WORK REQUEST: From the data that follows, print exactly the lines starting at the one containing "[380,333,722,403] Крупнейший магазин" and ending at the one containing "[396,92,468,120] Jul. 27"; include both of them and nothing more.

DATA FOR THIS EXERCISE:
§

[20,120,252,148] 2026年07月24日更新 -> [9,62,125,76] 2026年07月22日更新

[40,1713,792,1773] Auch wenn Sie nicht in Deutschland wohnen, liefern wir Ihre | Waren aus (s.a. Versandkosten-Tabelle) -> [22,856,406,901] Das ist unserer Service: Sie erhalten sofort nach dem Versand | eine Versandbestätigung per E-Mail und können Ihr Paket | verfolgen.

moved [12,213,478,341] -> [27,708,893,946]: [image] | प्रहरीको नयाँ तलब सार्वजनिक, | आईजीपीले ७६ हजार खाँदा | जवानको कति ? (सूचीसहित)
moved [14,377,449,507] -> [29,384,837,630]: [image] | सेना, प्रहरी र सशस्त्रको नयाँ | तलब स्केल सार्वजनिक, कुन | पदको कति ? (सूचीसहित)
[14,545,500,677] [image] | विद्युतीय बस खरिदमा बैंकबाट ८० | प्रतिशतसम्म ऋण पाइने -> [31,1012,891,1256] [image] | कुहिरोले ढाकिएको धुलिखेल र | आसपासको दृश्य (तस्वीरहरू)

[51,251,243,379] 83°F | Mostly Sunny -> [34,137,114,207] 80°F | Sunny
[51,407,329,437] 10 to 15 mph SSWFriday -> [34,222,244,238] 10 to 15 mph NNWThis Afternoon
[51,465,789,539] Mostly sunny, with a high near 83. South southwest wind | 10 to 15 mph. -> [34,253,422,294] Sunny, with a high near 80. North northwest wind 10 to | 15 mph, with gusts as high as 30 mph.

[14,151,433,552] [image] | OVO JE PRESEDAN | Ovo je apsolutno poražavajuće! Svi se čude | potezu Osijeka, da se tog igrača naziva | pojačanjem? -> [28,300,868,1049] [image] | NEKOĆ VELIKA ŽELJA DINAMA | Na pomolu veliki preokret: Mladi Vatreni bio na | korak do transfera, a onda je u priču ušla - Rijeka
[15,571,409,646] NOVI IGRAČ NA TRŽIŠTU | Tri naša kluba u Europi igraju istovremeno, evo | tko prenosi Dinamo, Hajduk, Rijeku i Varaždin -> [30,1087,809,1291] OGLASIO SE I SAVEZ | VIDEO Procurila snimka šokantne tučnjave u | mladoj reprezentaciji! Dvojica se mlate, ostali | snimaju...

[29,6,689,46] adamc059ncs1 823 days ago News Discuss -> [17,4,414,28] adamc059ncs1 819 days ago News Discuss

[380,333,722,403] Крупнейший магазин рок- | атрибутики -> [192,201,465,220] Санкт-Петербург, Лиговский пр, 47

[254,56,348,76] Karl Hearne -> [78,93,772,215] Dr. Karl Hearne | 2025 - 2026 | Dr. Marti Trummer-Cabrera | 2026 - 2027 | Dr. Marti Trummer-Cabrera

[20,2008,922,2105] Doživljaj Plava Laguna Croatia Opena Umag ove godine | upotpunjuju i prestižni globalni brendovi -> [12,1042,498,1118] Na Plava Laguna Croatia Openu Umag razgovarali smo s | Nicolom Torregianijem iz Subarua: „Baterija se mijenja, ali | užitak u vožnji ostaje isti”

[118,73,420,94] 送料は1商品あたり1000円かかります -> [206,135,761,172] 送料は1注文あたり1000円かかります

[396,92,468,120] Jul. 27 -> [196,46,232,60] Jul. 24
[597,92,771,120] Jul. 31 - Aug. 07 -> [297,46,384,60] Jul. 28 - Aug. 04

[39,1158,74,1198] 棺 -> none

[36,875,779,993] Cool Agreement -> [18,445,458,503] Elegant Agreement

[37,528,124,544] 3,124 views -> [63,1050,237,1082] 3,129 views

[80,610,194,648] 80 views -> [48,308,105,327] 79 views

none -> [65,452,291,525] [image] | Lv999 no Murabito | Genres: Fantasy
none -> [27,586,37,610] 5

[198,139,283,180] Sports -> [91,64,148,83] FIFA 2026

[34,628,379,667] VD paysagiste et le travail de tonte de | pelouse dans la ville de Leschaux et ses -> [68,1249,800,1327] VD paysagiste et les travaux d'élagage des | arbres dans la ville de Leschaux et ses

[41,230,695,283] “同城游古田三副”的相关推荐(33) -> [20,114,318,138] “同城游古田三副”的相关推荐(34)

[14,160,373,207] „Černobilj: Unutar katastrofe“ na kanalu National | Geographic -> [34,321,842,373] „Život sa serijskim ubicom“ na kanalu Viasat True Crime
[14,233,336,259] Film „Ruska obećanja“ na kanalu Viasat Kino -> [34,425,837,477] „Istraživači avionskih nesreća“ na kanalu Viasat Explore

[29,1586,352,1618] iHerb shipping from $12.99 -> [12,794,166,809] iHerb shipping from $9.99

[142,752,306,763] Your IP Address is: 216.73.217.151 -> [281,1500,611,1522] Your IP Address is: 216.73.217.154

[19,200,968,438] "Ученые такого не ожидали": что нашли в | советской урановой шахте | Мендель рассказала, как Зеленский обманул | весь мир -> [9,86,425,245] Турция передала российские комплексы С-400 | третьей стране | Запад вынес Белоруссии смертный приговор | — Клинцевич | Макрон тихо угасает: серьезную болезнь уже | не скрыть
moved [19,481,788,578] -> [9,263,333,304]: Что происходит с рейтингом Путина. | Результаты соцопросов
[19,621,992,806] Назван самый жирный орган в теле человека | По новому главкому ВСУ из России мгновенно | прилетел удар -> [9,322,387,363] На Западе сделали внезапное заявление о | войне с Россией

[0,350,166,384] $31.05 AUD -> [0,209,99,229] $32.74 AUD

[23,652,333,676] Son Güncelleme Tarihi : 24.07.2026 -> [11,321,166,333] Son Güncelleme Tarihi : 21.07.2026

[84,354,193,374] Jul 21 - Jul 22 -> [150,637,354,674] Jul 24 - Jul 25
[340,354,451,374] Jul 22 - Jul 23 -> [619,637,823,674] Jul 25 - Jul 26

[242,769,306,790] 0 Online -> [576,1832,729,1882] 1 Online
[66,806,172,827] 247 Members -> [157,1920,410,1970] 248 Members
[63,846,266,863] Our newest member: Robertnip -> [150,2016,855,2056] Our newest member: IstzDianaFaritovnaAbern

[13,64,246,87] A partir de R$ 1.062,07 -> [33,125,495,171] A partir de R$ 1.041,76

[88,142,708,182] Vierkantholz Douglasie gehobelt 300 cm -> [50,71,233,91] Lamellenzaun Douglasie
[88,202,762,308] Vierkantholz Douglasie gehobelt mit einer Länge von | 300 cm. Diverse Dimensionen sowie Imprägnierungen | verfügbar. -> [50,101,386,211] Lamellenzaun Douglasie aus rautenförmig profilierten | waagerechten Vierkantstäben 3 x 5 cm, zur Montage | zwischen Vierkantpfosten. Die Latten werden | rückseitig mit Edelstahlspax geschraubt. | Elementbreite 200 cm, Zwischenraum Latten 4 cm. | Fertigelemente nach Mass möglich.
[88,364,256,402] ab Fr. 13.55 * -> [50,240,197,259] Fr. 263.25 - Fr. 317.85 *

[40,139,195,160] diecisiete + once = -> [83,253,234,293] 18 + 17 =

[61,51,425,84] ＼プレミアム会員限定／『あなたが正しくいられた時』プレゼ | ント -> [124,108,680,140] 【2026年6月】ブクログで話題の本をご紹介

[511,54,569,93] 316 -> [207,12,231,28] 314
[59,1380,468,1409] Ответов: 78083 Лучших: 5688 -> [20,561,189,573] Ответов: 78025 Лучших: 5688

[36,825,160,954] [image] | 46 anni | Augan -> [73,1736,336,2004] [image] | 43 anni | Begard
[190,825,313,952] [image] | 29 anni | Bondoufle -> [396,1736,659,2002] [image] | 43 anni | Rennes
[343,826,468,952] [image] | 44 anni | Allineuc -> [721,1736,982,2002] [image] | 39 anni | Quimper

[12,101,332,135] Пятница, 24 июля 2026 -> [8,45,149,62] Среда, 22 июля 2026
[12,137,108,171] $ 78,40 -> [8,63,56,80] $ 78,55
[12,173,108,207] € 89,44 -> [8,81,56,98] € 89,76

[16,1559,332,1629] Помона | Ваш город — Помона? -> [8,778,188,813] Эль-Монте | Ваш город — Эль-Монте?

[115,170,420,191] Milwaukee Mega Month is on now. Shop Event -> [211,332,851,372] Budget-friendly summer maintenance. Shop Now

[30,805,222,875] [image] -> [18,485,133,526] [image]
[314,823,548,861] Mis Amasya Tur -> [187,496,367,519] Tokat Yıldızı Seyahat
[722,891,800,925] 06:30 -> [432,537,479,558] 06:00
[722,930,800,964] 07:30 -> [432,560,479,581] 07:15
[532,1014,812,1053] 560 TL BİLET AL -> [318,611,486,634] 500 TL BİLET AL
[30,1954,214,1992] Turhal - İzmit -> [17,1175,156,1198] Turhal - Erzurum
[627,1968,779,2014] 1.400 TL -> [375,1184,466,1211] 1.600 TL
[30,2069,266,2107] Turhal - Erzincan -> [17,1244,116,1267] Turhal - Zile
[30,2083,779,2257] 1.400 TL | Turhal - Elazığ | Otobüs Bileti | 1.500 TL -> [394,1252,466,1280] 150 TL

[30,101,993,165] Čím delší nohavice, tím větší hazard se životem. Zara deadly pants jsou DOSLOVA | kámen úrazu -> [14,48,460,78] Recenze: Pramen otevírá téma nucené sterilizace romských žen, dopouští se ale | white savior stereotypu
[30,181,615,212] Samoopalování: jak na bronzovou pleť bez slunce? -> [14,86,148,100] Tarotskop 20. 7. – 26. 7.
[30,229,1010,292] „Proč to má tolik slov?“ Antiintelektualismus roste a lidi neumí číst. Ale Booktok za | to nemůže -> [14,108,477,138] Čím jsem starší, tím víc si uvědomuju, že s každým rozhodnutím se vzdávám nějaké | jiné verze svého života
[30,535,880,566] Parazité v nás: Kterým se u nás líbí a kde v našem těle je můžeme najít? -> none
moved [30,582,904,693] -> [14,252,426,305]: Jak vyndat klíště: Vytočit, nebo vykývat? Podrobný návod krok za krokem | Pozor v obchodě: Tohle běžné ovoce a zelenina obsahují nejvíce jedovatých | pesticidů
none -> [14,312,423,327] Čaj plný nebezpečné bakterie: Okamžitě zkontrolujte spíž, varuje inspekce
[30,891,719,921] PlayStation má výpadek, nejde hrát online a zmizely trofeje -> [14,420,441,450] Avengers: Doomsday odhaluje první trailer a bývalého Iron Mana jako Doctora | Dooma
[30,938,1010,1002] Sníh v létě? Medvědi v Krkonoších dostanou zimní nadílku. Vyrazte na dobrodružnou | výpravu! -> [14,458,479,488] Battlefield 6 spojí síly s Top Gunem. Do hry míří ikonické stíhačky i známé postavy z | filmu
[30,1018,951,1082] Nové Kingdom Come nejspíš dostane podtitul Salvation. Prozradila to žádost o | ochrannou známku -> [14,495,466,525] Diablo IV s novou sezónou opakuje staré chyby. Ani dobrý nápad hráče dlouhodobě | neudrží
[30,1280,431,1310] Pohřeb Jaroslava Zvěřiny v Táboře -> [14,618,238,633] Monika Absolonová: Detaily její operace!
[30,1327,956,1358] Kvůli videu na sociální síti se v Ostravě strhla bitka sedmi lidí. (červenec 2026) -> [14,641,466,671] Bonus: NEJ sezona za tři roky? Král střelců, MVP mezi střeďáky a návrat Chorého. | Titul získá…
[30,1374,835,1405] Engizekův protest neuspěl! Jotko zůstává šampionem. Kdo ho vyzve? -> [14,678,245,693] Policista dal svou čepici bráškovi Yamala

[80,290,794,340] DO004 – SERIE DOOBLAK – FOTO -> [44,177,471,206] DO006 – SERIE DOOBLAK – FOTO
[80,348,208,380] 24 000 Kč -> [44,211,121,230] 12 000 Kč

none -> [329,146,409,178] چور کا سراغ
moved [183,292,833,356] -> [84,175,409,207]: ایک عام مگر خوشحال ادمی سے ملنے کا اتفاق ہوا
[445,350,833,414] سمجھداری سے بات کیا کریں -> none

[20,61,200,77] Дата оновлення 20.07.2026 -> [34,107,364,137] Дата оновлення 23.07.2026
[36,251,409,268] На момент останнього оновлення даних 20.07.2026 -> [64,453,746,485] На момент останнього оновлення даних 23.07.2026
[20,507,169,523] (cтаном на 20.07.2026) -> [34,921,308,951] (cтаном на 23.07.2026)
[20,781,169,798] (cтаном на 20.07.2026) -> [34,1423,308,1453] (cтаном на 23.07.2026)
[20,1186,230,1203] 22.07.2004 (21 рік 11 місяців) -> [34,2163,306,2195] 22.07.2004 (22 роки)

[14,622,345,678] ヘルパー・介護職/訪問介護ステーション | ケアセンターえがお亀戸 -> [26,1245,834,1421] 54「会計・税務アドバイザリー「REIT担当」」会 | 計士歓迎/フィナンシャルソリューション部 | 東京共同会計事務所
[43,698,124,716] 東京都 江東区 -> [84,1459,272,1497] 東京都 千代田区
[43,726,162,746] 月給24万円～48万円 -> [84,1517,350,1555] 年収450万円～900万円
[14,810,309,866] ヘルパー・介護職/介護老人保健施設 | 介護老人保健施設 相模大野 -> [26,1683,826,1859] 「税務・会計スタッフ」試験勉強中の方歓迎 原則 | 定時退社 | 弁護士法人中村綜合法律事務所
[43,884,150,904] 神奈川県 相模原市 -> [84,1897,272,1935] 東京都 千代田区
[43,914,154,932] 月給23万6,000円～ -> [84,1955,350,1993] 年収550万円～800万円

§

TASK RESPONSE:
[380,333,722,403] Крупнейший магазин рок- | атрибутики -> [192,201,465,220] Санкт-Петербург, Лиговский пр, 47

[254,56,348,76] Karl Hearne -> [78,93,772,215] Dr. Karl Hearne | 2025 - 2026 | Dr. Marti Trummer-Cabrera | 2026 - 2027 | Dr. Marti Trummer-Cabrera

[20,2008,922,2105] Doživljaj Plava Laguna Croatia Opena Umag ove godine | upotpunjuju i prestižni globalni brendovi -> [12,1042,498,1118] Na Plava Laguna Croatia Openu Umag razgovarali smo s | Nicolom Torregianijem iz Subarua: „Baterija se mijenja, ali | užitak u vožnji ostaje isti”

[118,73,420,94] 送料は1商品あたり1000円かかります -> [206,135,761,172] 送料は1注文あたり1000円かかります

[396,92,468,120] Jul. 27 -> [196,46,232,60] Jul. 24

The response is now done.